Scène IV
Antiochus, Arsace
Antiochus
Ne me trompé-je point? L’ai-je bien entendue?
Que je me garde, moi, de paraître à sa vue?
Je m’en garderai bien. Et ne partais-je pas,
Si Titus malgré moi n’eût arrêté mes pas?
Sans doute il faut partir. Continuons, Arsace.
Elle croit m’affliger, sa haine me fait grâce.
Tu me voyais tantôt inquiet, égaré:
Je partais amoureux, jaloux, désespéré,
Et maintenant, Arsace, après cette défense,
Je partirai peut-être avec indifférence.
Arsace
Moins que jamais, Seigneur, il faut vous éloigner.
Antiochus
Moi, je demeurerai pour me voir dédaigner?
Des froideurs de Titus je serai responsable?
Je me verrai puni parce qu’il est coupable?
Avec quelle injustice et quelle indignité
Elle doute à mes yeux de ma sincérité!
Titus l’aime, dit-elle, et moi je l’ai trahie.

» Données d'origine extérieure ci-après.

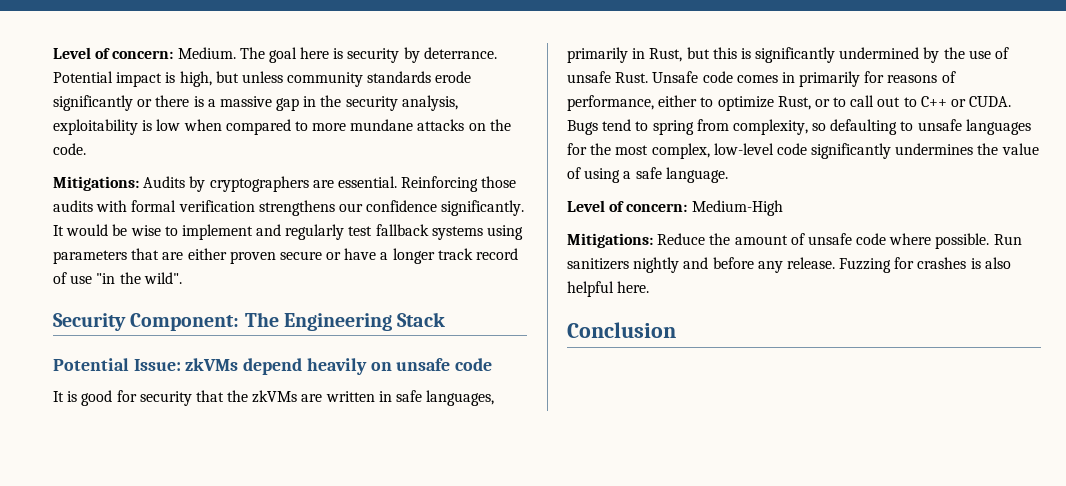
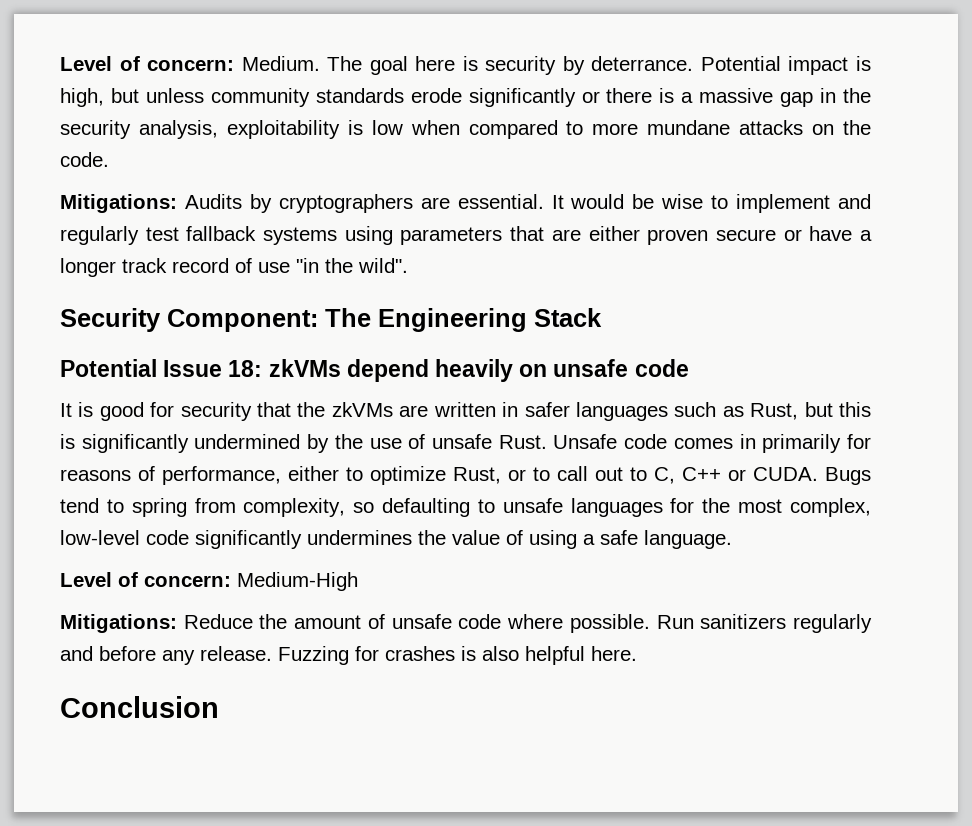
- Reinforcing those audits with formal verification strengthens our confidence significantly.
- Potential Issue: zkVMs depend heavily on unsafe code
+ Potential Issue 18: zkVMs depend heavily on unsafe code
- It is good for security that the zkVMs are written in safe languages, primarily in Rust, but this is significantly undermined by the use of unsafe Rust.
+ It is good for security that the zkVMs are written in safer languages such as Rust, but this is significantly undermined by the use of unsafe Rust.
- Unsafe code comes in primarily for reasons of performance, either to optimize Rust, or to call out to C++ or CUDA.
+ Unsafe code comes in primarily for reasons of performance, either to optimize Rust, or to call out to C, C++ or CUDA.
- Run sanitizers nightly and before any release.
+ Run sanitizers regularly and before any release.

L’ingrate! m’accuser de cette perfidie!
Et dans quel temps encor? dans le moment fatal
Que j’étale à ses yeux les pleurs de mon rival,
Que pour la consoler je le faisais paraître
Amoureux et constant, plus qu’il ne l’est peut-être.
Arsace
Et de quel soin, Seigneur, vous allez-vous troubler?
Laissez à ce torrent le temps de s’écouler;
Dans huit jours, dans un mois, n’importe, il faut qu’ilpasse.
Demeurez seulement.
Antiochus
Non, je la quitte, Arsace.
Je sens qu’à sa douleur je pourrais compatir:
Ma gloire, mon repos, tout m’excite à partir.
Allons, et de si loin évitons la cruelle,
Que de longtemps, Arsace, on ne nous parle d’elle.
Toutefois il nous reste encore assez de jour:
Je vais dans mon palais attendre ton retour.
Va voir si sa douleur ne l’a point trop saisie,
Cours; et partons du moins assurés de sa vie.